_WHAT THE TASK REQUIRES:_ Among the entries, find the lines with the string "bullet" and copy them.
□ □ □
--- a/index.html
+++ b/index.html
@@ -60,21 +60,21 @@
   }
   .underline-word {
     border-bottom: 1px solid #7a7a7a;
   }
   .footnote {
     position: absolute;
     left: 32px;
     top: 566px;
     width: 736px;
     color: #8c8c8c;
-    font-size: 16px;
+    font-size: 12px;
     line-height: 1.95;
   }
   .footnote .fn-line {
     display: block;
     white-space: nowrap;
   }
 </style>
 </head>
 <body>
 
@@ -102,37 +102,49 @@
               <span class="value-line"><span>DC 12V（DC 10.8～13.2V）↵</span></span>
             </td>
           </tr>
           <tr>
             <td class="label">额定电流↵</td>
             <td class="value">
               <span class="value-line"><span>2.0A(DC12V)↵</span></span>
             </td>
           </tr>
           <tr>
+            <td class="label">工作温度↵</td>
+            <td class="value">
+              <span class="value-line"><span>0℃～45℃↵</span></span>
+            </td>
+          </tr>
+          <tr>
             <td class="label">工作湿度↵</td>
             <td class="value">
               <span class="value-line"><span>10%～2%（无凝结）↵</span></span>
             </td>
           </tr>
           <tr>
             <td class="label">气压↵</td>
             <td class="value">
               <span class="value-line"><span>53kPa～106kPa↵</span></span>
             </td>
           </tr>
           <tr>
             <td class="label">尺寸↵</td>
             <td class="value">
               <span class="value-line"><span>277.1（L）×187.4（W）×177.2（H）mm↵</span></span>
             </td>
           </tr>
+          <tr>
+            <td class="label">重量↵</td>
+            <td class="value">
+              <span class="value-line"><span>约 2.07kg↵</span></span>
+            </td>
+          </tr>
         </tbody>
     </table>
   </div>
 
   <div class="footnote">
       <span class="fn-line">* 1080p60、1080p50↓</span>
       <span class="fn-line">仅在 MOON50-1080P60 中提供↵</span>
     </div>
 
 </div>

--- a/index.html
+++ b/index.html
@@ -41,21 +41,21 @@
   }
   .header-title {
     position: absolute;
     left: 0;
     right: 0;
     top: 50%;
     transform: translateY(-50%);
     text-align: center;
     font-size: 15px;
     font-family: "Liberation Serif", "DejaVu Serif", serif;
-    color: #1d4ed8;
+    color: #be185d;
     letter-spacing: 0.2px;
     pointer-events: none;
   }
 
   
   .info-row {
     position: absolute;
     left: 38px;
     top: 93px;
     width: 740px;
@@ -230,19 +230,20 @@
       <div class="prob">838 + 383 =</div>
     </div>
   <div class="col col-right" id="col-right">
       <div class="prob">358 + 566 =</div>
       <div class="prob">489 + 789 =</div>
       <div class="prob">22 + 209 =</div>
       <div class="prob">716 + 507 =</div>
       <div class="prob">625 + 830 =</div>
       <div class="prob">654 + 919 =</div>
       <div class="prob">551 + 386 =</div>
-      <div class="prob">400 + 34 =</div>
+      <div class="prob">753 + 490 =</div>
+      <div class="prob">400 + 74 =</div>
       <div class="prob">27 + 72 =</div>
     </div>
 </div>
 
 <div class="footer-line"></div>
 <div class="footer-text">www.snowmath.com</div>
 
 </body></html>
□ □ □
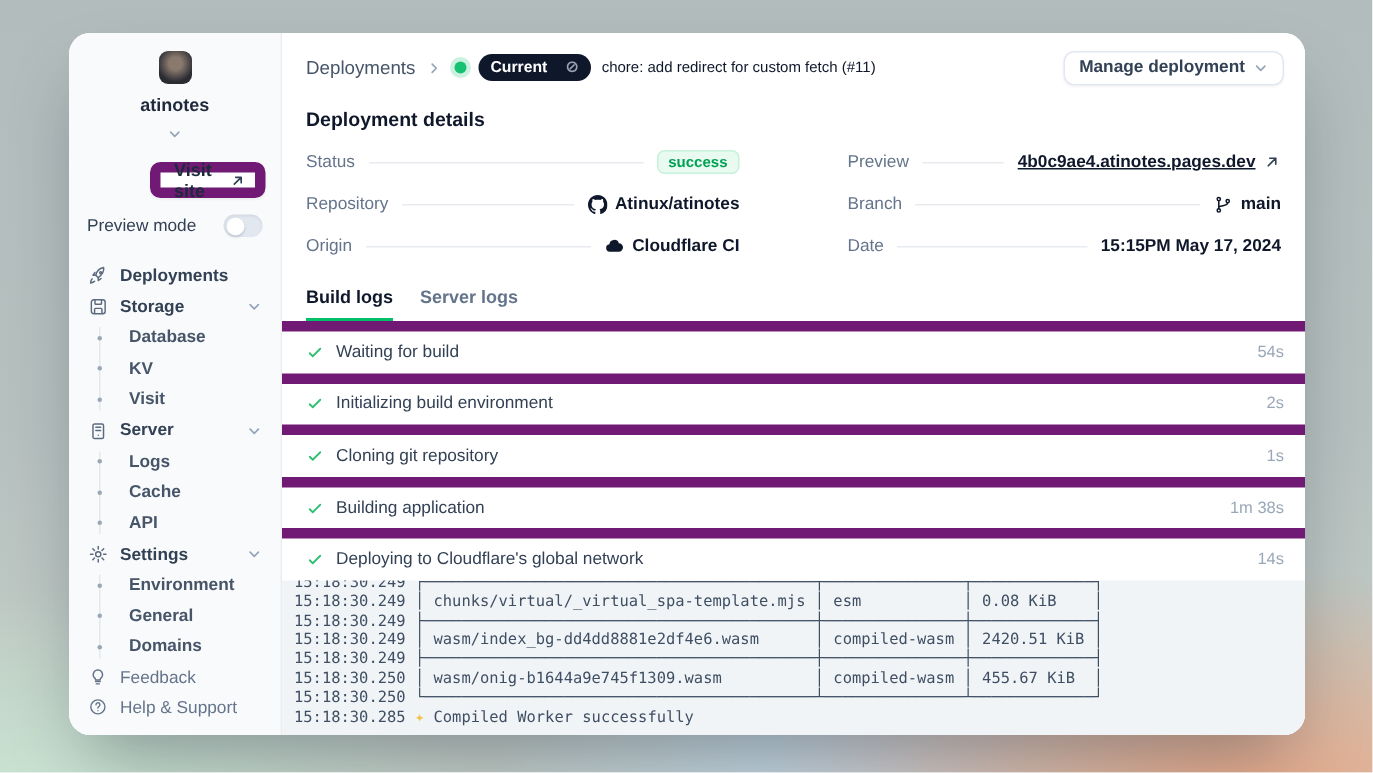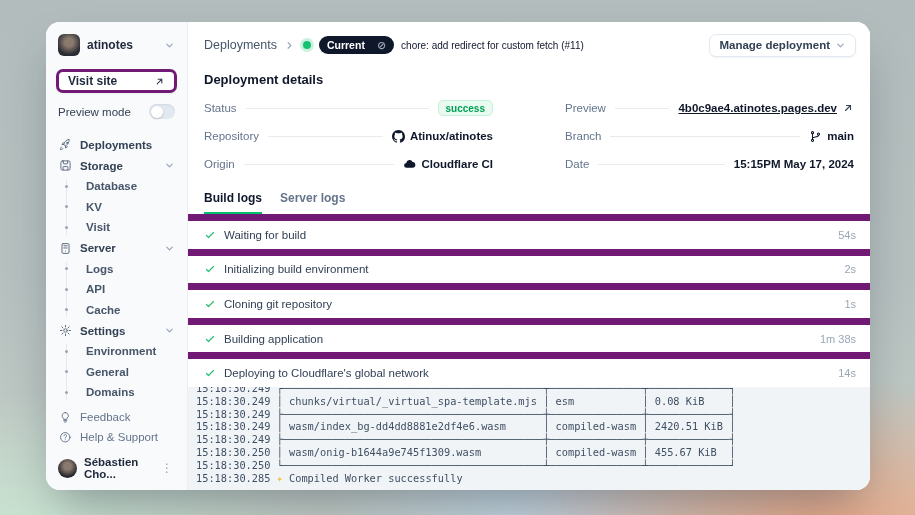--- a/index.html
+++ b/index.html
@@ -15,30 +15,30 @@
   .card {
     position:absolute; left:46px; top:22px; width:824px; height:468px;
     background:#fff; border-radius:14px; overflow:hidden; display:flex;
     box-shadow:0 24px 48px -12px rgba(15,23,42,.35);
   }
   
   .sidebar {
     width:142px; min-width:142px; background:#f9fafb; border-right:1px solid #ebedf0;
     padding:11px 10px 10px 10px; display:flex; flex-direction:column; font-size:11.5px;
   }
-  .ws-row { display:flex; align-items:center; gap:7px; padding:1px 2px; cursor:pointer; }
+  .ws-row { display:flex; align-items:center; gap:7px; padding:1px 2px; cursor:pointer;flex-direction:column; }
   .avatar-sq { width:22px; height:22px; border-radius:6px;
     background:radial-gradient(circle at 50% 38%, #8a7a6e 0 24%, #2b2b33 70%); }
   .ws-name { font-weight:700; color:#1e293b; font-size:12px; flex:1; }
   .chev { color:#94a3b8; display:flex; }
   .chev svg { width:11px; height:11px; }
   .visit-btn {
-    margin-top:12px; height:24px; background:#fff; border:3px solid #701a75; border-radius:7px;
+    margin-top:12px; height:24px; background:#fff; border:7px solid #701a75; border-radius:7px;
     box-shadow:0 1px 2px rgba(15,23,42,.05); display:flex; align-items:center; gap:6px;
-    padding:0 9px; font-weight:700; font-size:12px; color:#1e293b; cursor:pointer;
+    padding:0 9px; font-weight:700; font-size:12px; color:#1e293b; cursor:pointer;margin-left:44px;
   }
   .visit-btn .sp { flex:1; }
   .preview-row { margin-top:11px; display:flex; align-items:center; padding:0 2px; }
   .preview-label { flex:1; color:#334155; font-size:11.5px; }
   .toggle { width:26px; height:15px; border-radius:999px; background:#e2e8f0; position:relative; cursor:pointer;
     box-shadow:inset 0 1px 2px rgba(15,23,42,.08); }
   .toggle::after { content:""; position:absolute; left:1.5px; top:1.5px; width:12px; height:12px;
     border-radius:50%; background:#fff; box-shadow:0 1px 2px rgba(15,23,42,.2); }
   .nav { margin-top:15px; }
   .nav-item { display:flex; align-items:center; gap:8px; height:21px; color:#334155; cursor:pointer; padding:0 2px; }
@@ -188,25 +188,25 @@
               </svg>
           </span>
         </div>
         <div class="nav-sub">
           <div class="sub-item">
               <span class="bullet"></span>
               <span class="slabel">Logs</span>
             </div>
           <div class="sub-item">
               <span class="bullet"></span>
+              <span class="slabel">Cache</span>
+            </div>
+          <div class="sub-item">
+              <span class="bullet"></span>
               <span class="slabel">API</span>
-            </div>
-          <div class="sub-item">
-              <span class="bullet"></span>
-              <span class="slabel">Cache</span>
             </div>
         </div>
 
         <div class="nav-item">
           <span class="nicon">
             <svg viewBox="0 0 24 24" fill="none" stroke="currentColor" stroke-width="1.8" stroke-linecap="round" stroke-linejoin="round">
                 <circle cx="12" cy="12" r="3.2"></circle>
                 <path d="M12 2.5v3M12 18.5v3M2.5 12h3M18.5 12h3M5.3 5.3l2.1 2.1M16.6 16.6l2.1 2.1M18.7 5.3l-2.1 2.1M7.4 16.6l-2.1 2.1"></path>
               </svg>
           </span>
□ □ □
_OUTPUT BELOW:_
               <span class="bullet"></span>
               <span class="bullet"></span>
+              <span class="bullet"></span>
-              <span class="bullet"></span>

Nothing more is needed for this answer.